TORONTO — You could gather a bunch of NHL head coaches in a room, have them watch the same game tape and never find anything close to consensus on the number of scoring chances for and against.
It’s an inherently subjective exercise.
Still, it’s no small thing that the man who has watched the Toronto Maple Leafs more closely than anyone over the last 15 months came away from their biggest test of the season Wednesday night in Montreal saying that they’d surrendered their fewest scoring chances against during the 4-2 victory.
That wasn’t captured in the data publicly available on a site like Natural Stat Trick, for example, but that doesn’t make it untrue. Leafs coach Sheldon Keefe has repeatedly stressed the need to take away the middle of the ice and net-front while limiting odd-man opportunities, and he’s almost certainly grading the Leafs on that curve — which may differ from how others are scoring it at home.
Against a high-volume Canadiens squad that is particularly dangerous off the rush, his team limited turnovers and transition opportunities after an early Josh Anderson goal.
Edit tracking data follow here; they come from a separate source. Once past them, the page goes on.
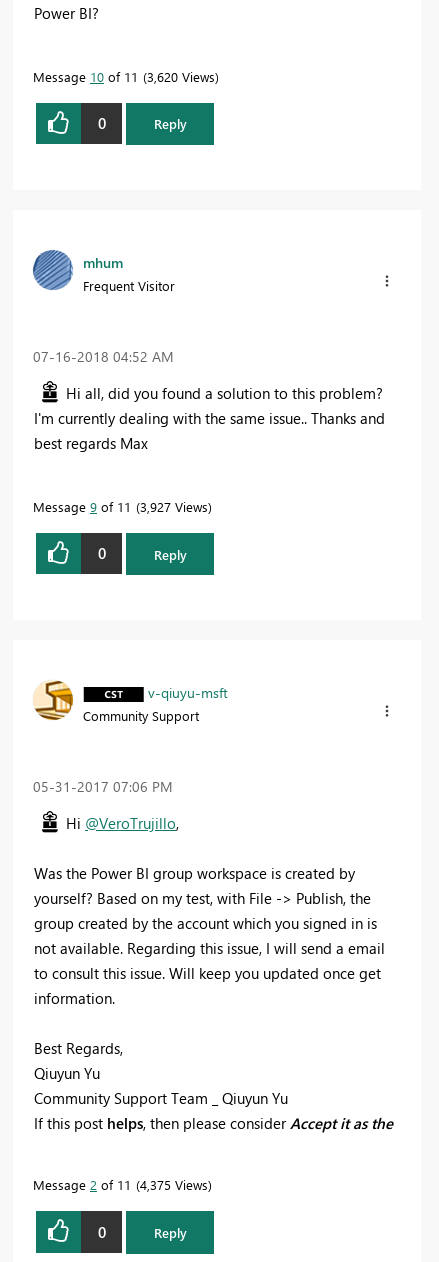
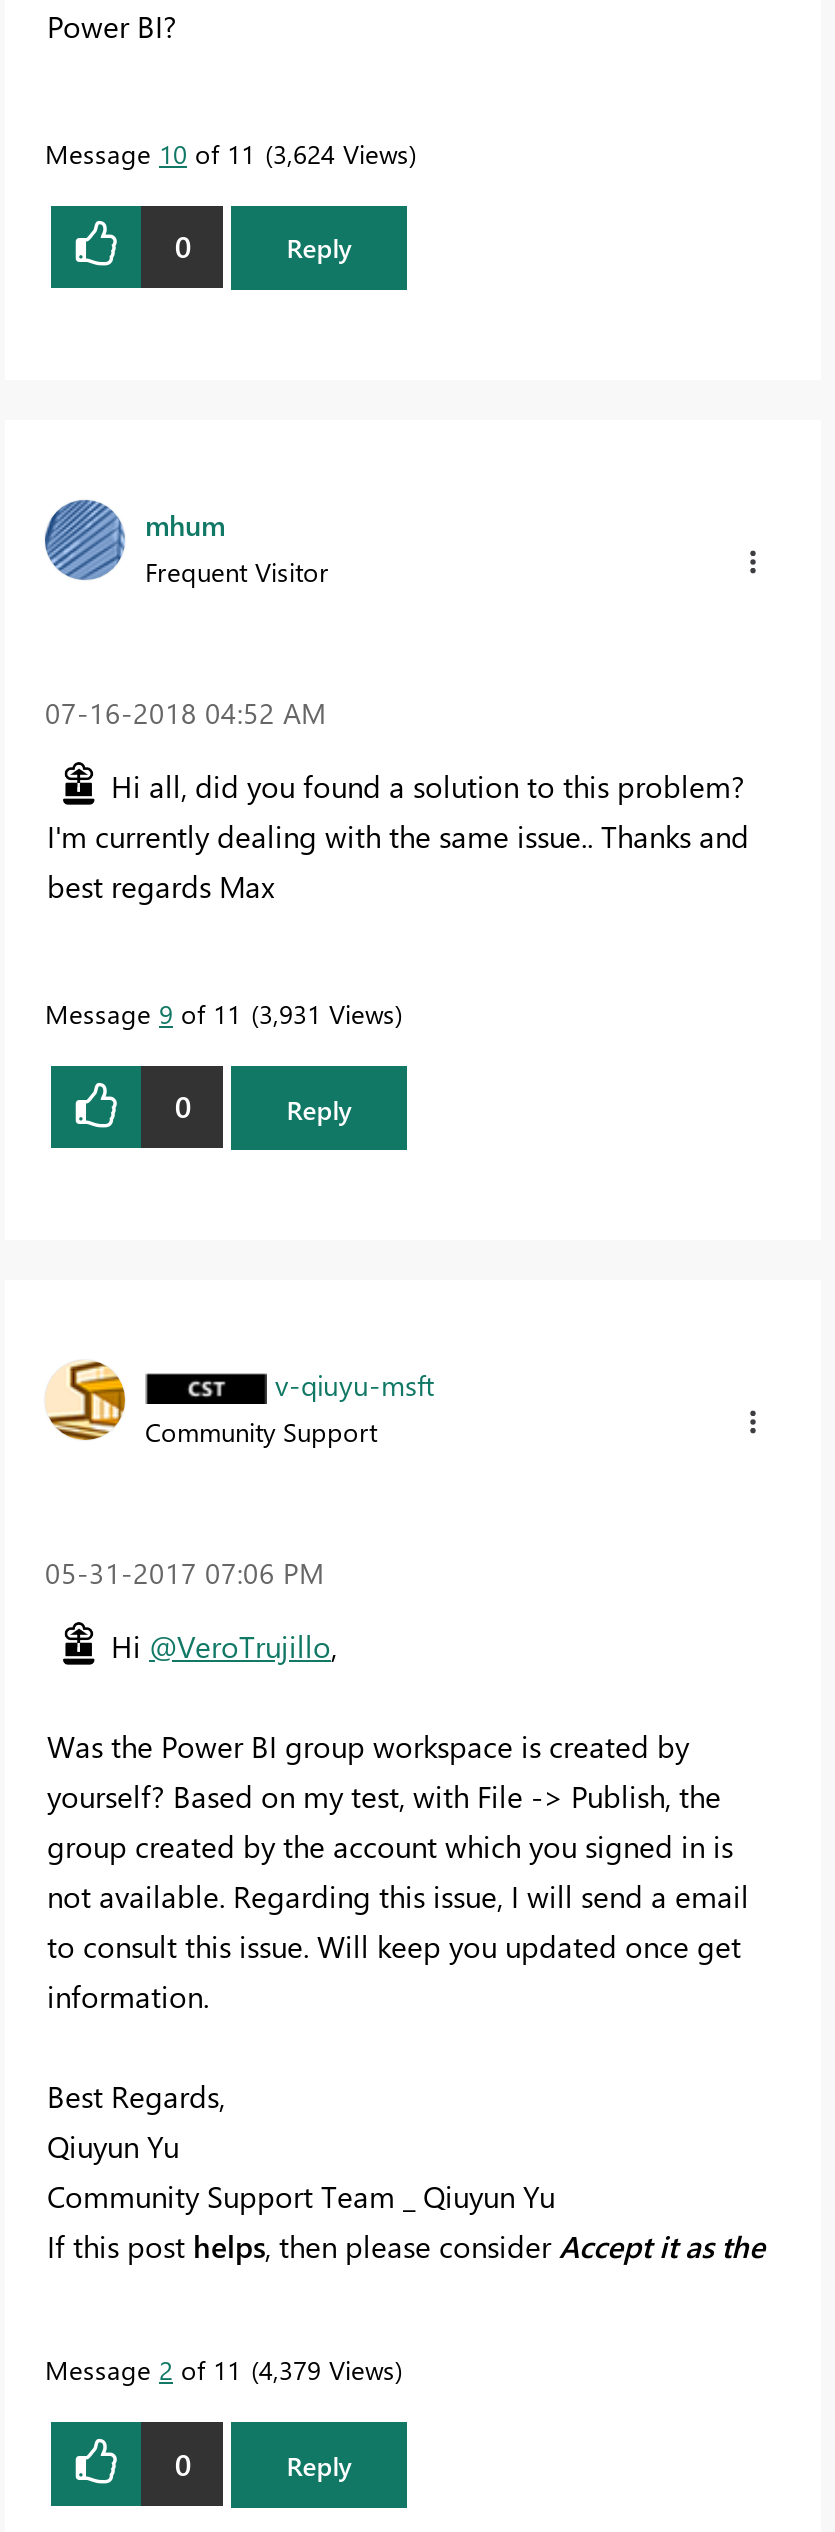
- Message 10 of 11 3,620 Views
+ Message 10 of 11 3,624 Views

- Message 9 of 11 3,927 Views
+ Message 9 of 11 3,931 Views

- Message 2 of 11 4,375 Views
+ Message 2 of 11 4,379 Views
And despite the Leafs’ own offensive instincts and abilities, they kept it from becoming a track meet.
“That to me is the greatest area of growth,” Keefe said Friday amid an 11-2-1 start that ranks among the best in franchise history. “The commitment to do it even at times when our offence hasn’t been going the way we would like, or the way our high-end offensive guys expect, they haven’t sacrificed that part of it. It hasn’t been perfect, but we’ve seen a lot of commitment in that area.
“I think that’s been the foundation for the success we’ve had to this point.”
It has made Toronto the class of the Group of Seven — five points clear of the Canadiens heading into their return meeting at Scotiabank Arena on Saturday night.
These are not the Leafs of old, or even last year. There’s been a shift in mindset that Keefe and general manager Kyle Dubas started establishing through a mixture of personnel moves and off-season communication with returning players.
Despite playing in the high-flying North Division, where “defence is optional!” could be the tagline, Toronto has given up the six-fewest shots per game and seventh-fewest goals per game league-wide a quarter of the way through the new season.
That flies in the face of their previous reputation. These Leafs seem to be maturing into a group that remains patient even when it’s 1-1 entering the third period, as it was in the wins over Montreal and Vancouver earlier this week.
“I think that we just continue to try to do things the right way and continue to keep our foot on the gas,” said forward Zach Hyman. “And know that if we keep playing the way that we are, we’re not going to give them much and we’re eventually going to break the game open.”
Added newcomer Zach Bogosian: “I just think we’ve as a group taken a step in the right direction from what I’ve heard from the guys that have been here in the past.”
Confidence is high, understandably, after banking 23 points already.
It’s much easier to stick to the plan when it produces immediate results. Where Keefe is looking for more growth is in the way his players break out of their own end and make their way through the neutral zone.
That should open up even more chances to play in the offensive zone — Toronto is already among the NHL’s best in possession time there — and could bump up its shot-based metrics in the process.
“I think the whole point of what we try and do is don’t panic in our (defensive) zone, try and control the puck, come out with the puck in our hands. That’s when we’re at our best,” said Mitch Marner. “I think right now when we’re doing well on our D-zone it’s all five guys who come back strong, staying in the middle. When we do get the puck, it’s no panic, it’s calmness, everyone’s talking to each other.
“Trying to get out of the zone clearly with the puck in our hands so we can try and make plays going the other way.”
Scoring hasn’t been an issue for this organization since Marner, Auston Matthews and William Nylander were all brought into the lineup four-plus years ago. The Leafs have produced more than enough goals to be among the NHL’s elite during that time frame, but fell short when it came to keeping the puck out of their own net.
They’ve struck a much healthier balance early in 2021 — slightly outpacing the Tampa Bay Lightning for the league lead with 3.71 goals per game while also making life easier on goaltender Frederik Andersen.
“I think we’ve had greater commitment,” said Keefe. “Just a renewed focus around here about what needs to get done and the guys have been really good about staying with it.”